Lamb and mint sauce. Tom and Jerry. Sheds and composers. Although for many people the third pairing is a less well known coupling, it's nonetheless one with a considerable and venerable history.
One of the great attractions of shedworking for composers in particular is the peace and quiet it provides. Joseph Haydn wrote several of his great creations in his composing hut on Bürgerspitalgasse, Eisenstadt, which is surrounded by his well-kept (and now recreated) herb garden.  In 1891 Edvard Grieg had built and then worked in a lakeside hut at Troldhaugen, Norway, following a spate of visitors and noise from the kitchen in his house, although he then found that the lake provided other, albeit more delightful, distractions such as boats going past. Whenever he left the hut, he left a message for intruders: If anyone should break in here, please leave the musical scores, since they have no value to anyone except Edvard Grieg. 
Gustav Mahler had three composing huts, as architect Keith Clarke describes in his groundbreaking study, Mahler's Heavenly Retreats.

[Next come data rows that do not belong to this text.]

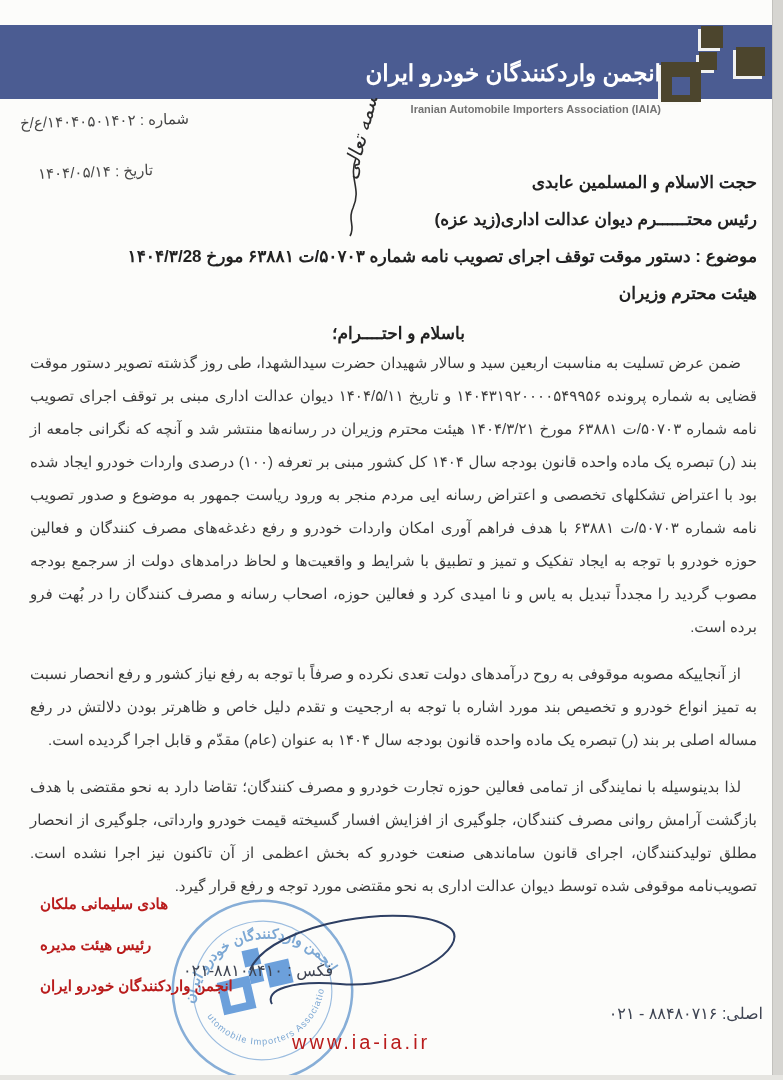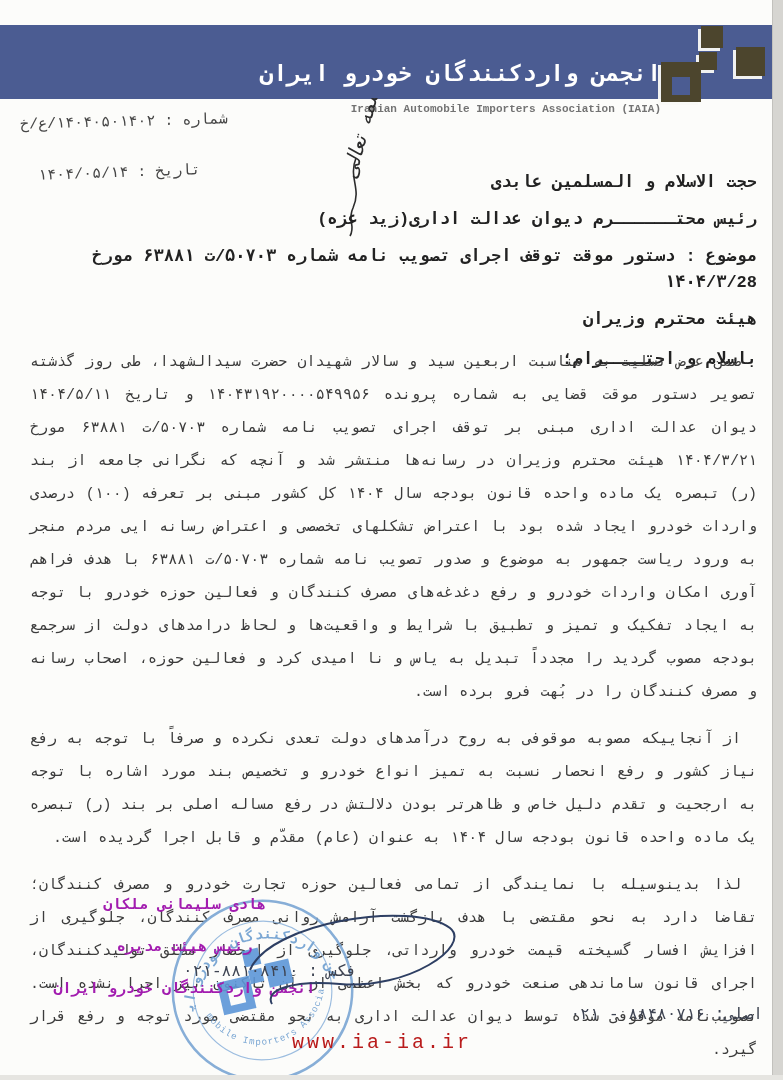"انجمن واردکنندگان خودرو ایران" .page { font-family: Liberation Mono, monospace -> Liberation Sans, sans-serif }
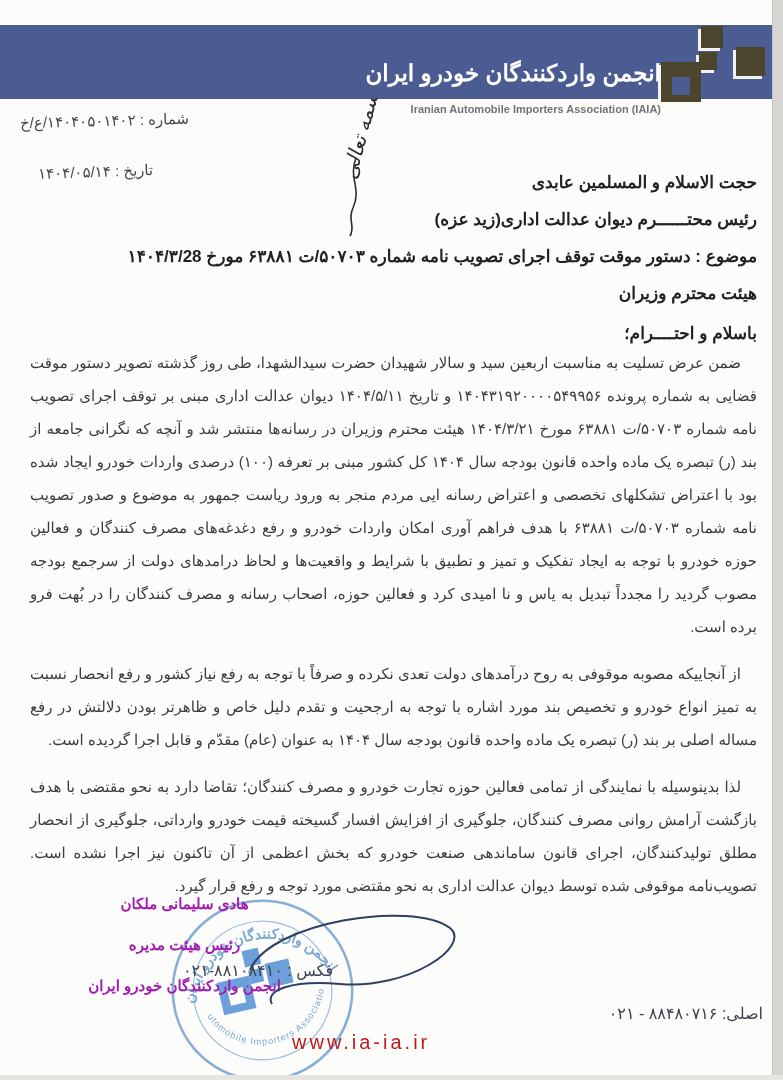"باسلام و احتــــرام؛" .salutation { text-align: none -> center }
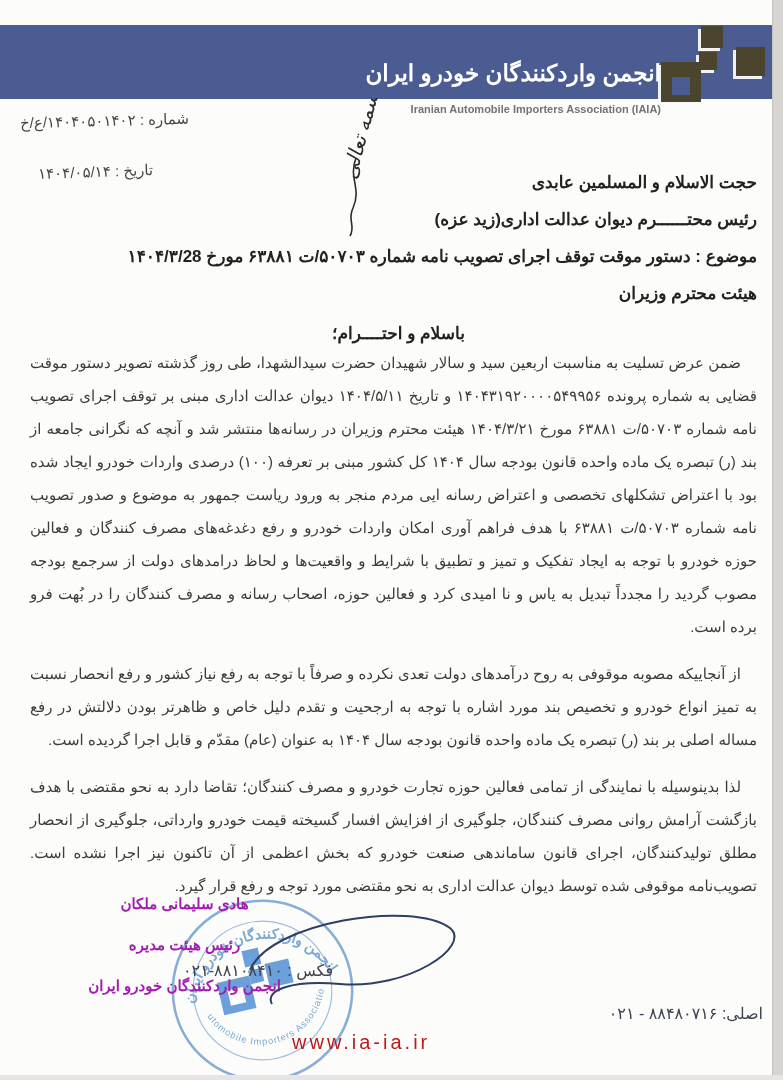"هادی سلیمانی ملکان" .signatory { color: #a21caf -> #b91c1c; left: 32px -> 40px; text-align: center -> left }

Mahler had a particular aversion to noise  including birdsong, the barking of his architect's dog, and the performances of nearby military bands   but also demanded that the servant who brought him his breakfast in one of his huts left via a route that meant Mahler would not see her so his train of thought would be undisturbed. Mahler's need for a place away from people and noise, for peace and quiet in which to compose his music, drove him to work away from his family, says Clarke. He arranged for the construction of workspaces, buildings built separately from his living quarters and constructed, one after another, in three different locations. They were created for him alone and visitors were not generally welcome. Mahler had composing huts at Steinbach, not far from Salzburg, where he wrote part of his second and all of his third symphony; Maernigg in southern Austria (symphonies four to eight); and Dobbiaco on the border of Italy and Austria (Das Lied von der Erde, his ninth symphony and sketches for the tenth). Mahler's Third, his Nature Symphony, is a celebration of the natural world in all its forms, its beauty, serenity and power, its comic and grotesque, says Clarke. The heavenly retreat at Steinbach, perhaps like no other, perfectly served Mahler's needs. It was a laboratory for his art. Director Ken Russell also made use of Mahler's huts in his film on the great composer, including a scene where one of them gets burnt to a crisp. 
Composer Harrison Birtwistle is another serial shedworker who has worked in garden offices in Twickenham, an island in Scotland, France, and now in his current home in Dorset. He works inside for seven hours a day and says he is now dependent on it as a retreat. Aren't we all?


1 comment:

  1. I read somewhere that Mahler used to get very angry with noisy cows while he was working, so I imagine his family might have been quite grateful for the relative calm of his absence.